The real and the imaginary part of the relatively simple expression of Eq. (5) give us two different exact solutions of the HWE, which are studied in the next section.

3. Results and discussion

To visualize the pulsed solutions in nonparaxial conditions, we set the pulselength parameter a=0.05, where the confocal parameter 2d has been taken for the unit of length. The same relative unit is also used on the length scales of the forthcoming figures. In an absolute scale this unit might possess values from a few centimeters or less – to relate our results to typical terahertz pulses – down to, say, ten microns for a frontier femtosecond optical experiment. Consequently, the ratio a/d=0.05/0.5=0.1 is rather large stressing the nonparaxiality. Eq. (5) does not depend on the angle φ, i.e. the field is axisymmetric around the z axis and it suffices to study the behavior of the pulse in the plane y=0, which is depicted in Fig. 3 with coordinate lines of ξ,θ shown in it. Thus, by making use of the third axis of a 3-D plot for depicting the strength of the field and relating the time t to the frame number of animation, we can visualize all spatio-temporal dependences of Eq. (5) by two video clips (Fig. 4 and 5). The field values have been computed on a 60×60 grid over the range (ξ=0…4.8)×(θ=0…π).
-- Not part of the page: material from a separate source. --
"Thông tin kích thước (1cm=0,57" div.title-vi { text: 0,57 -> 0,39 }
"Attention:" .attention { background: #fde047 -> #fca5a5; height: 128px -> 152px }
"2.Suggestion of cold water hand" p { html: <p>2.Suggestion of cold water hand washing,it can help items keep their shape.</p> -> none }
Thus, both plots consist of 7200 data points with their density increasing towards the center of the ellipse-bounded region in the z-x plane.

 figure: Fig. 3.

Fig. 3. The z-x plane (or two meridian planes φ=0 and φ=π) and lines of intersection with the coordinate surfaces ξ=0.5, 1, 1.5, 2,…. and θ=0, 0.1π, 0.2π,… Note that the pair of blue θ-hyperbolas, nearest to the axis z, together with the arcs of red ξ-ellipses between them, are reminiscent of a scheme of the (paraxial) Gaussian beam.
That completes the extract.